No que se refere às ações e serviços de saúde, que são considerados de
relevância pública,
a Constituição no artigo 197, diz que caberá à lei dispor sobre sua
regulamentação, fiscalização e controle. Diz, ainda, que eles integram
uma rede regionalizada e hierarquizada, constituindo um sistema único.
Uma de suas diretrizes é a participação da comunidade (artigo 198,
inciso III).
Para tanto, em 19 de dezembro de 1990 foi promulgada a lei da saúde,
de nº 8.080 e, logo a seguir, em 28 de dezembro, a lei 8.142, dispondo
sobre a participação da comunidade na gestão do SUS (Sistema Único de
Saúde).
Antes da Constituição Federal de 1988, no território nacional o
atendimento médico nos serviços públicos de saúde, apenas era prestado
àquelas pessoas que estivessem inscritas no Instituto Nacional de Seguro
Social, o INSS. Felizmente, esse tempo já passou e agora todos, com
registro na Carteira de Trabalho ou não, sejam pobres ou ricos, têm
direito a ser atendidos no Sistema Único de Saúde, o SUS (art.196 a 200
da Constituição). Essa transformação deveu-se à luta pelo direito
empreendida por milhões de brasileiros durante décadas e que logrou
sensibilizar nossos legisladores.
Tanto a Constituição Federal (art.198-II), como a Lei da Saúde (
SUS) nº 8.080/90, no seu artigo 7º, inciso II, fazem referência ao
atendimento integral
do paciente, significando um conjunto de ações e serviços preventivos e
curativos, incluindo-se, no campo da saúde mental, por exemplo, a
psicoterapia, a reabilitação e a distribuição gratuita de medicamentos,
independentemente da condição financeira da pessoa. No inciso IV, a lei
da saúde reforça o princípio da igualdade, quando dispõe:
“Igualdade da assistência à saúde, sem preconceitos ou privilégios de qualquer espécie;”
II – Gratuidade
É na legislação infraconstitucional que vamos encontrar o fundamento
legal para a gratuidade das ações e serviços de saúde.

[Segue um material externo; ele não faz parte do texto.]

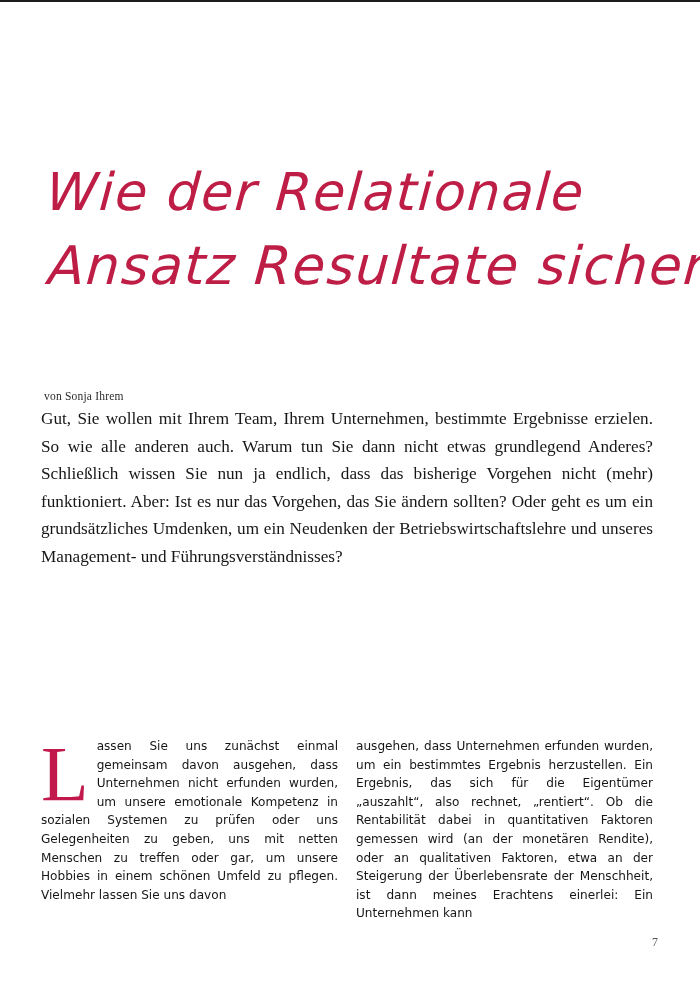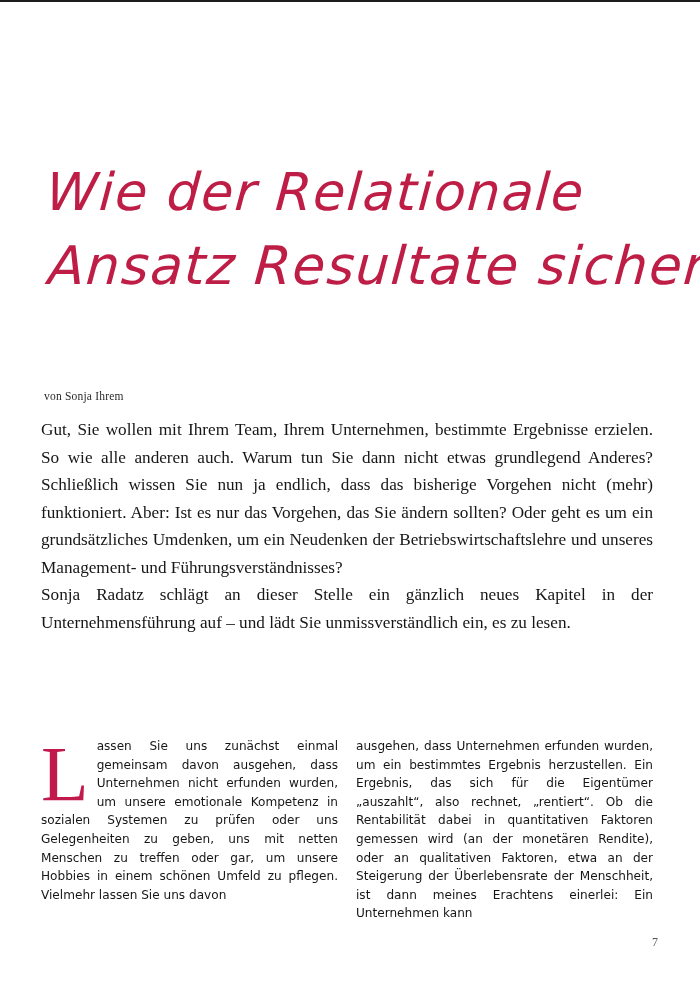"Gut, Sie wollen mit Ihrem" .lead { top: 416px -> 405px }
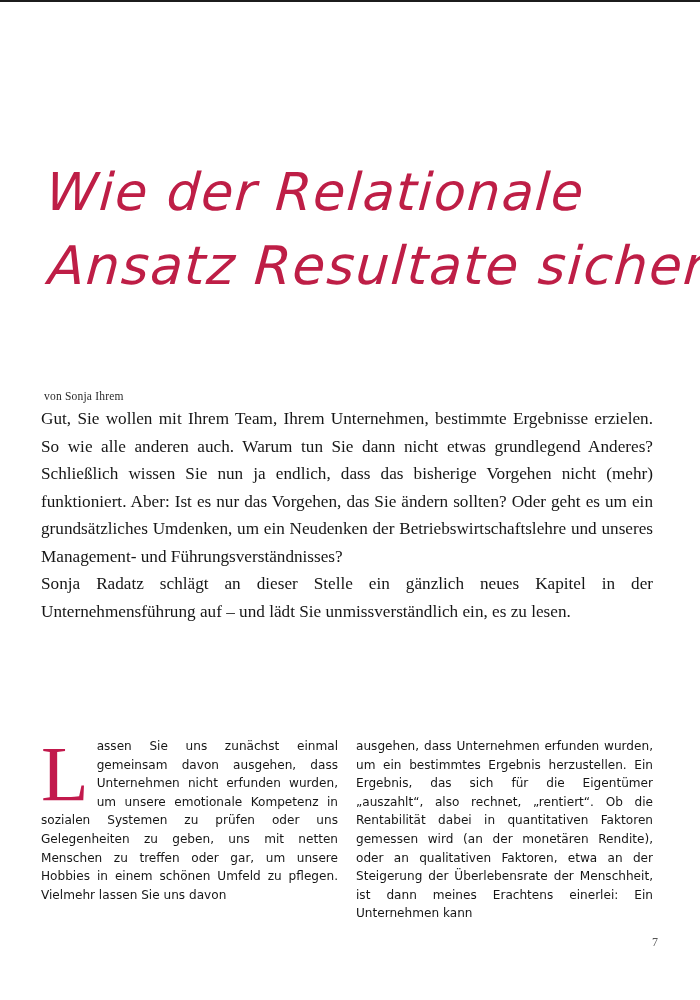"Sonja Radatz schlägt an dieser" p.p-last { html: <p>Sonja Radatz schlägt an dieser Stelle ein gänzlich neues Kapitel in der Unternehmensführung auf – und lädt Sie unmissverständlich ein, es zu lesen.</p> -> none }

Além do artigo
197 da Constituição Federal considerar os serviços de saúde
relevância pública.
A gratuidade está garantida no texto da Lei da Saúde, ou seja, na Lei 8.080/90
, em seu artigo 43
:
“A gratuidade das ações e
serviços de saúde fica preservada nos serviços públicos contratados,
ressalvando-se as cláusulas dos contratos ou convênios estabelecidos com
as entidades privadas.”
Por outro lado, no âmbito da Constituição do Estado de São Paulo, há também um dispositivo assegurando a universalidade e a
gratuidade: artigo 222, incisos IV e V, que dispõem:
“
As ações e os serviços de saúde executados e desenvolvidos
pelos órgãos e instituições públicas estaduais e municipais, da
administração direta, indireta e fundacional, constituem o sistema único de saúde, nos termos da Constituição Federal, que se organizará ao nível do Estado, de acordo com as seguintes diretrizes e bases:
…
IV — universalização da assistência de igual qualidade com
instalação e acesso a todos os níveis, dos serviços de saúde à população
urbana e rural;
V – gratuidade dos serviços prestados, vedada a cobrança de despesas e taxas, sob qualquer título”.

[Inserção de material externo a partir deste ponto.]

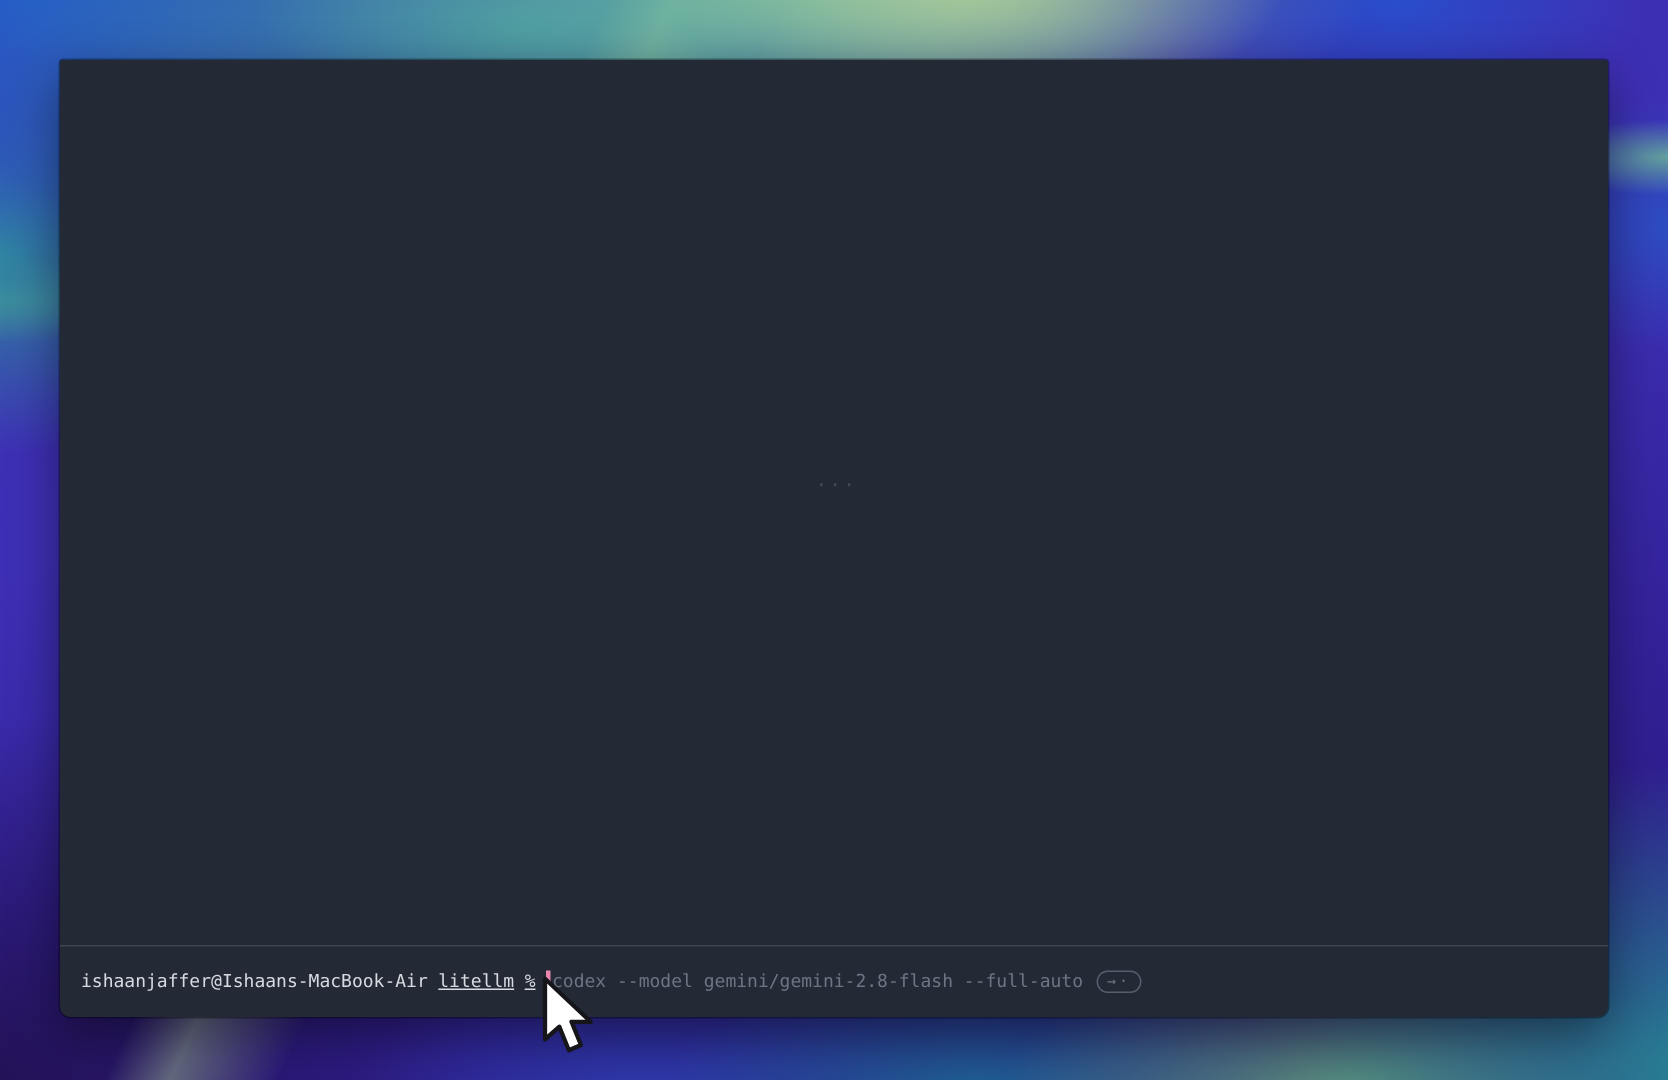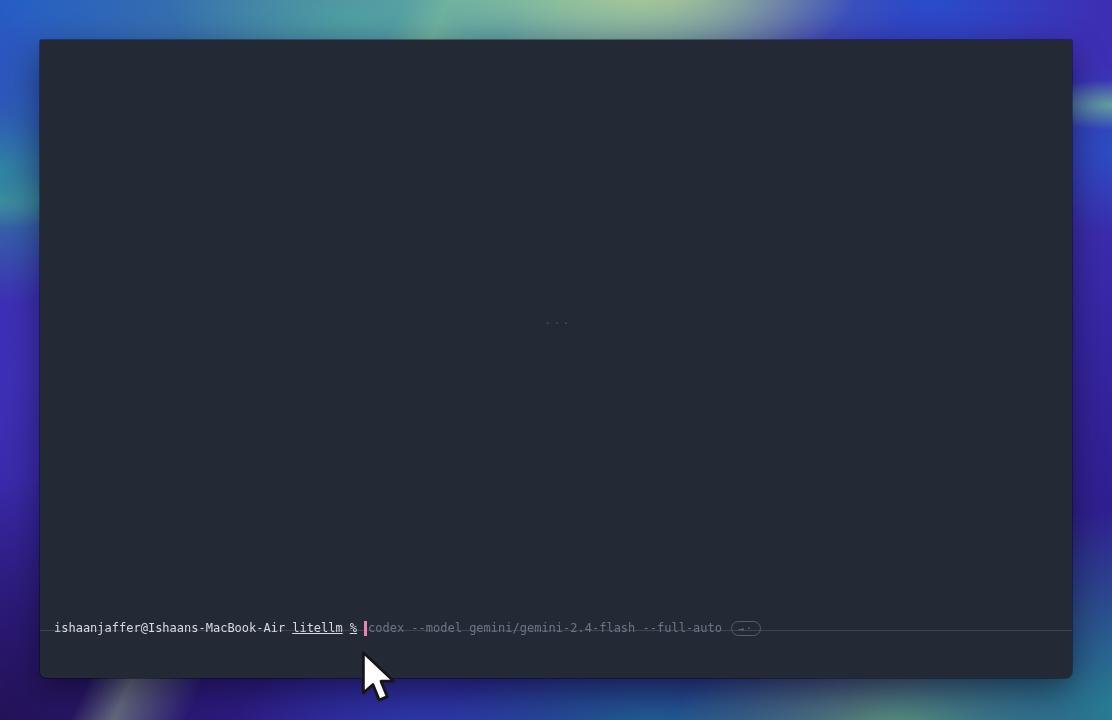"ishaanjaffer@Ishaans-MacBook-Air" .prompt-row { top: 565px -> 591px }
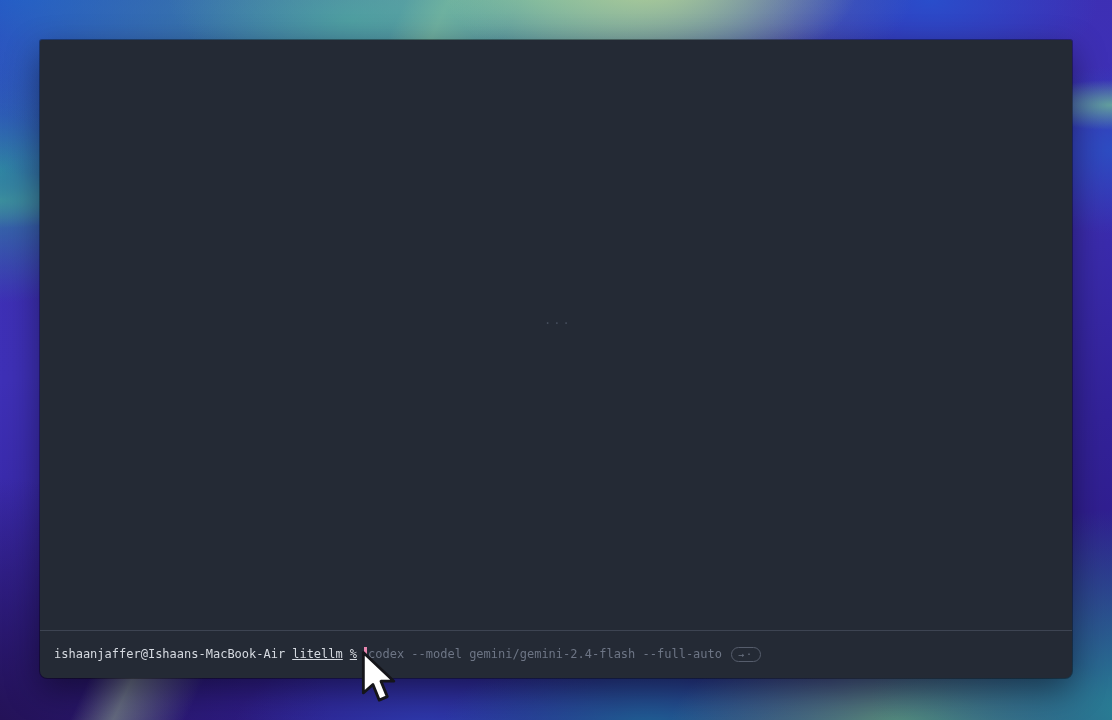"codex --model gemini/gemini-2.4-flash" span.suggestion { text: gemini/gemini-2.4-flash -> gemini/gemini-2.8-flash }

Essas diretrizes também estão reiteradas no Código de Saúde
Paulista, lei complementar estadual nº 791, de 09/03/1995, em seu artigo
12.
Tudo isso significa, então, que o direito aos serviços de saúde é um
direito que cada um poderá cobrar do Estado através de ação judicial.
Trata-se de um direito público subjetivo, conforme se vê da leitura do
artigo 2
o. , parágrafo 1
o. do Código de Saúde Paulista:
“
O direito à saúde é inerente à pessoa humana, constituindo-se em direito público subjetivo”.
Reforçando tal diretriz, a Lei Orgânica do Município de São Paulo, no seu artigo 215, § 2º, prevê:
“
É vedado cobrar do usuário pela prestação das ações e dos serviços no âmbito do sistema único de saúde”.
III –
Sistema Único de Saúde/SUS
Os serviços de saúde públicos têm um só comando,
sendo unificados e distribuídos pelos vários estados e municípios. É o
dinheiro dos cofres federais que será distribuído para cada um, em
parcelas. Assim, o
serviço estadual recebe dinheiro federal e o
serviço municipal também o recebe.
A regra constitucional, após a Emenda 29, de 13/09/2000, vincula a
verba destinada à promoção e assistência à saúde, ou seja, não poderá
deixar de ser aplicada em saúde. Até o ano de 2004 os estados deverão
aplicar 12% e os municípios 15% de sua receita:
Art. 198 – A ações e serviços públicos de saúde
integram uma rede regionalizada e hierarquizada e constituem um sistema
único, organizado de acordo com as seguintes diretrizes:
I – descentralização, com direção única em cada esfera de governo;
II – atendimento integral, com prioridade para as atividades preventivas, sem prejuízo dos serviços assistenciais;
III – participação da comunidade.
§ 1º- O sistema único de saúde será financiado, nos termos do
art.195, com recursos do orçamento da seguridade social, da União, dos
Estados, do Distrito Federal e dos Municípios, além de outras fontes.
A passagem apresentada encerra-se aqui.